# SPROG Programmer as Command Unit?



## Gary Woolard (Jan 2, 2008)

Over on the events forum, I posted a thread a week or so ago about a couple of clinics at the Big Train Show. One of the clinics was an intro to DCC, and it presented an interesting possibility thatintrigues me. I never got a response over there, so I'm taking the liberty of re-posting the relevant text and my question here in the DCC forum -

Here's what I wrote, more or less...

_"And I'm very curious about a method Shourt advocates for 'getting your feet wet' in DCC in a reasonably inexpensive manner. It turns out that you can use a 'SPROG' programmer as a low-powered command station. With a booster, you can get enough juice to run a train or two around a medium-sized layout. Shourt makes clear, however, that this is by no means a 'universal solution' for DCC. Besides the low power, the SPROG can only be controlled from a computer running JMRI or the equivalent; no handheld controller need apply! (But an IPhone might help.) I'd really be interested in hearing from Greg E and other DCC gurus about the pros and cons of this idea -- has it been discussed here before? If so, a pointer please?"_




Who makes the SPROG? How user friendly is JMRI (for a reasonably competent computer guy) ? And it seems that one of the limits of this scheme MIGHT be the maximum amount of power you can feed to the track? If so, howcum? And I think I've heard something about SPROG programmers on an old thread? If I'm getting into old rehashed territory here, maybe somebody can just point me to the thread(s)?

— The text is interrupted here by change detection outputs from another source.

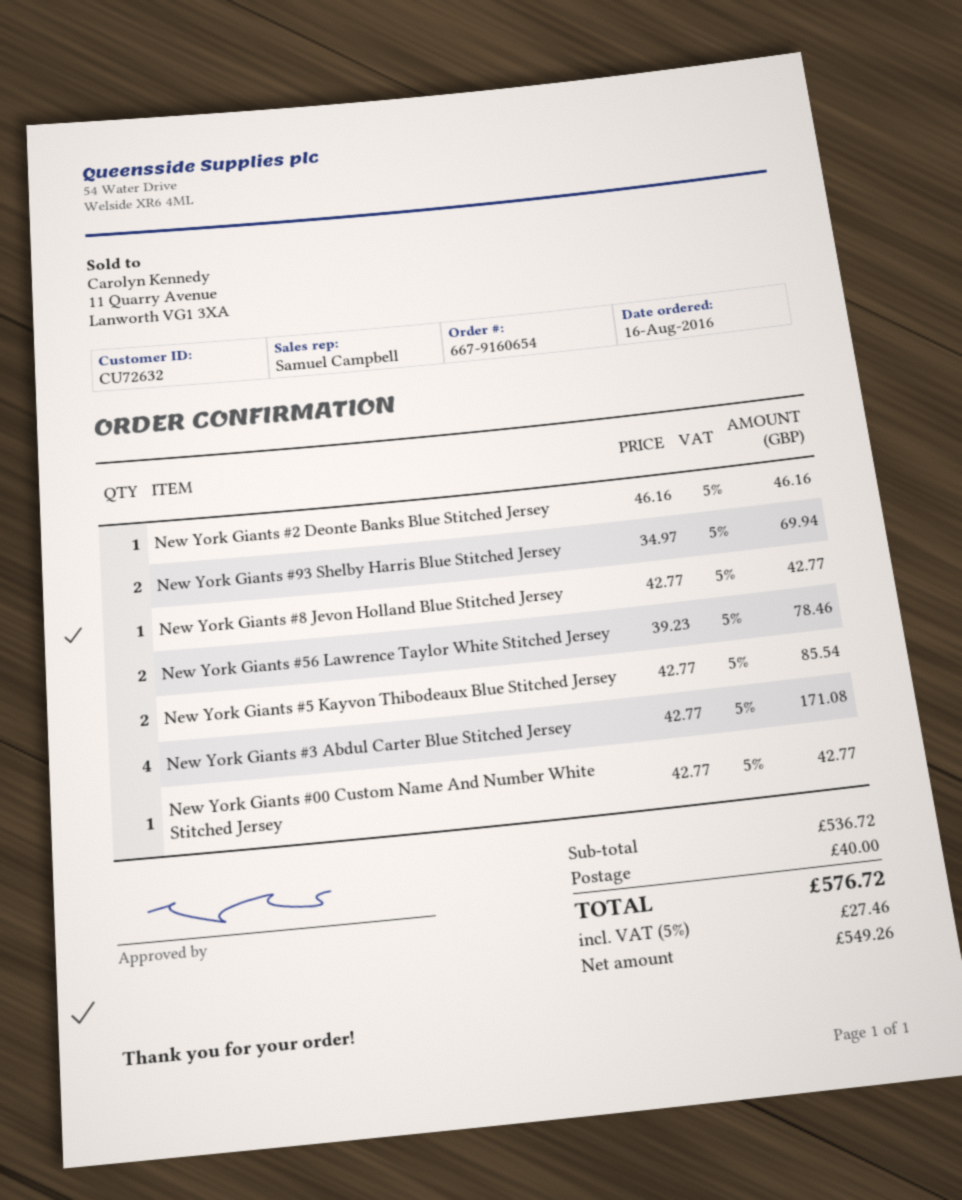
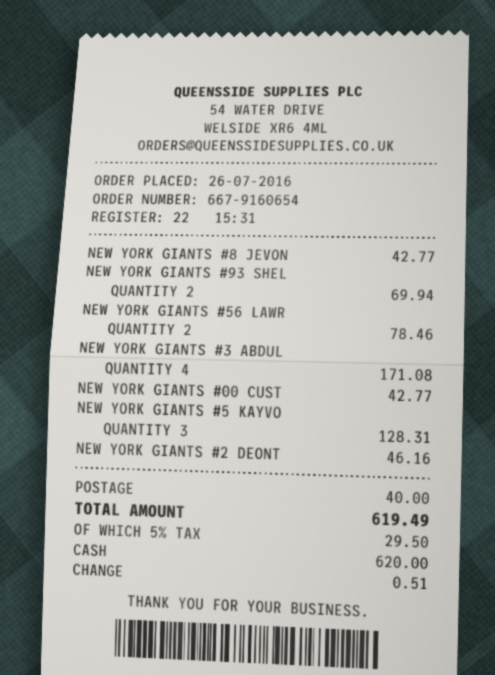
order date: 2016-08-16 -> 2016-07-26
New York Giants #5 Kayvon Thibodeaux Blue Stitched Jersey: 2 for 85.54 -> 3 for 128.31
tax: 5% = 27.46 -> 5% = 29.50
total: 576.72 -> 619.49

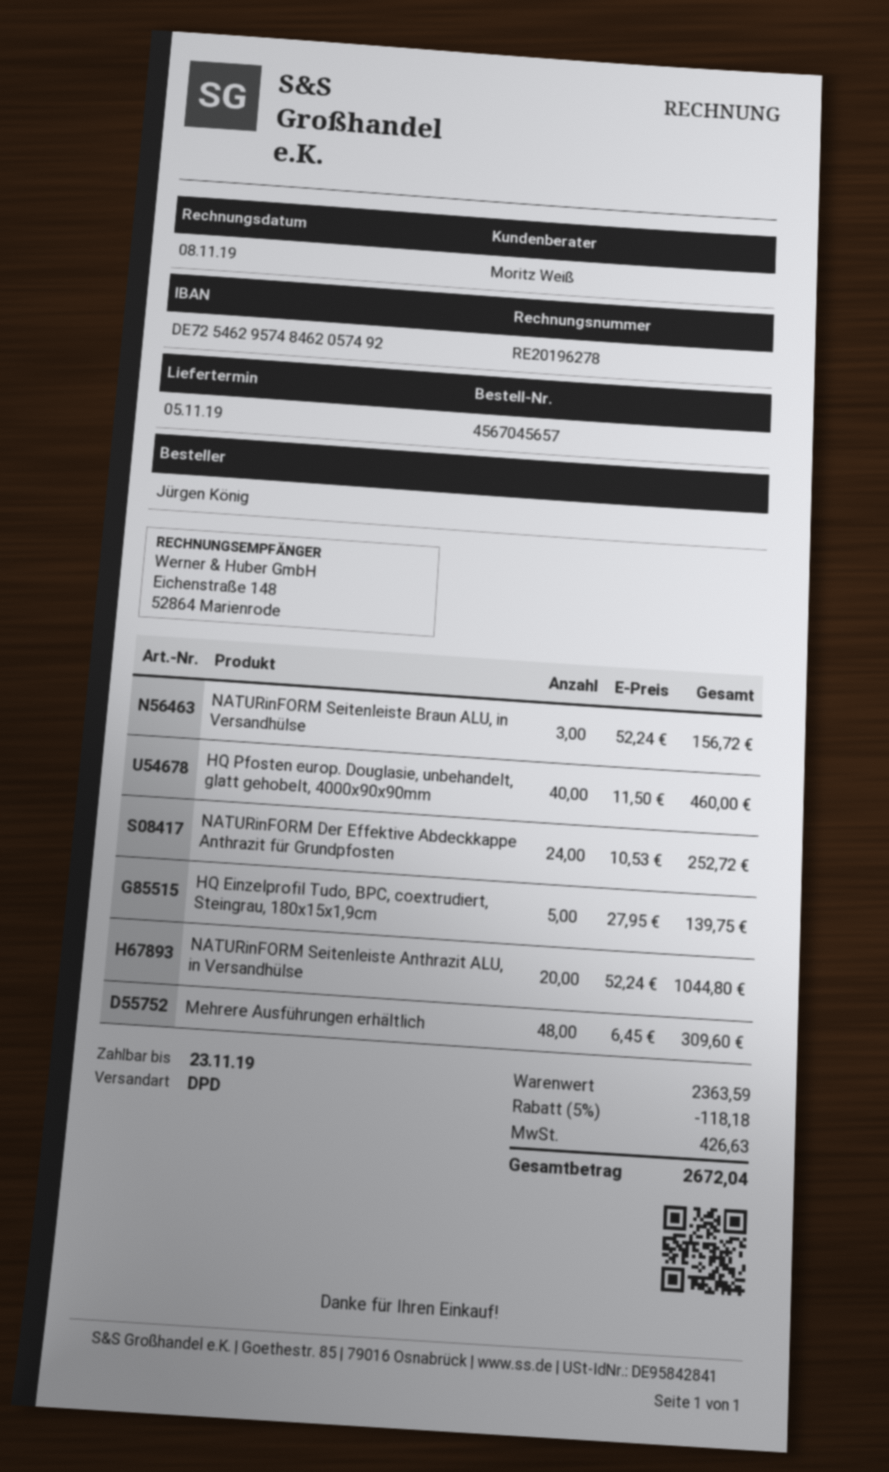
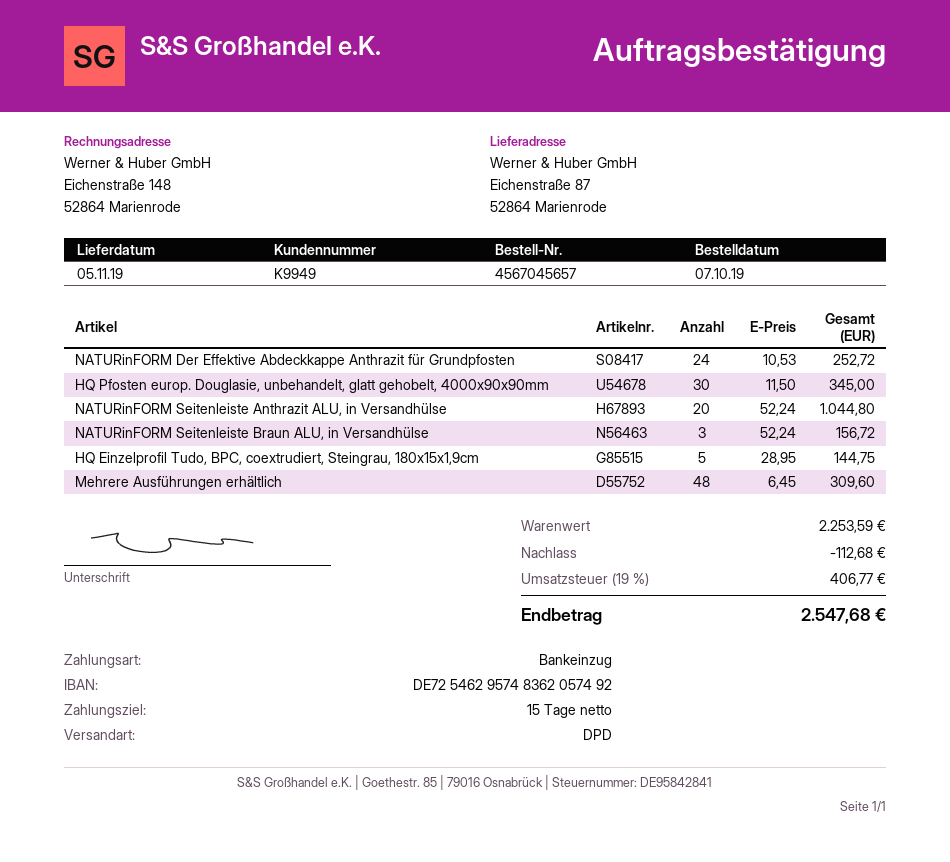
bank account: DE72546295748462057492 -> DE72546295748362057492
HQ Pfosten europ. Douglasie, unbehandelt, glatt gehobelt, 4000x90x90mm: 40 x 11.50 = 460.00 -> 30 x 11.50 = 345.00
HQ Einzelprofil Tudo, BPC, coextrudiert, Steingrau, 180x15x1,9cm: 5 x 27.95 = 139.75 -> 5 x 28.95 = 144.75
subtotal: 2363.59 -> 2253.59
discount: 118.18 -> 112.68
tax: 426.63 -> 406.77
total: 2672.04 -> 2547.68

Thanks in advance, I hope!


----------



## JPCaputo (Jul 26, 2009)

JMRI is fairly easy to use. I'm pretty green to DCC and was able to get decoders programmed and running easily. Download the latest JMRI 2.99 or newer. It is in the beta section of the downloads. 

iPad interface is easy, using WiThrottle Lite (free 1 engine control). Just turn that interface on in JMRI.


----------



## Greg Elmassian (Jan 3, 2008)

Well, you can do this, and indeed as posted, running one of the free smartphone apps that will work with JMRI on wireless will be pretty inexpensive. 

I'd be inclined to look at the NCE PowerPro system with a full featured throttle, and a booster... As it comes, it will put out only about 13 volts to the rails, but add a higher powered booster and you are in for pretty cheap. 

Greg


----------



## lownote (Jan 3, 2008)

Yes, you could do that, and es, it would be a cheap way to get started in DCC. I use JMRI all the time to program decoders--it's excellent. I've never used it to run a layout, but it's designed with that in mind.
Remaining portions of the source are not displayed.